▸ Activity
Repeat the listing below in full, keeping each word as given.

▸ Dataset extract
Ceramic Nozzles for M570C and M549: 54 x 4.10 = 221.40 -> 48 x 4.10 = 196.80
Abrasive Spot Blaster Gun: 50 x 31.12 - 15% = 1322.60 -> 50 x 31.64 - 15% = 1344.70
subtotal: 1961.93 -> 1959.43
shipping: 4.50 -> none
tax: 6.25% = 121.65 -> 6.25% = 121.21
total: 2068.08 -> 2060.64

▸ Answer area
Ceramic Nozzles for M570C and M549: 54 x 4.10 = 221.40 -> 48 x 4.10 = 196.80
Abrasive Spot Blaster Gun: 50 x 31.12 - 15% = 1322.60 -> 50 x 31.64 - 15% = 1344.70
subtotal: 1961.93 -> 1959.43
shipping: 4.50 -> none
tax: 6.25% = 121.65 -> 6.25% = 121.21
total: 2068.08 -> 2060.64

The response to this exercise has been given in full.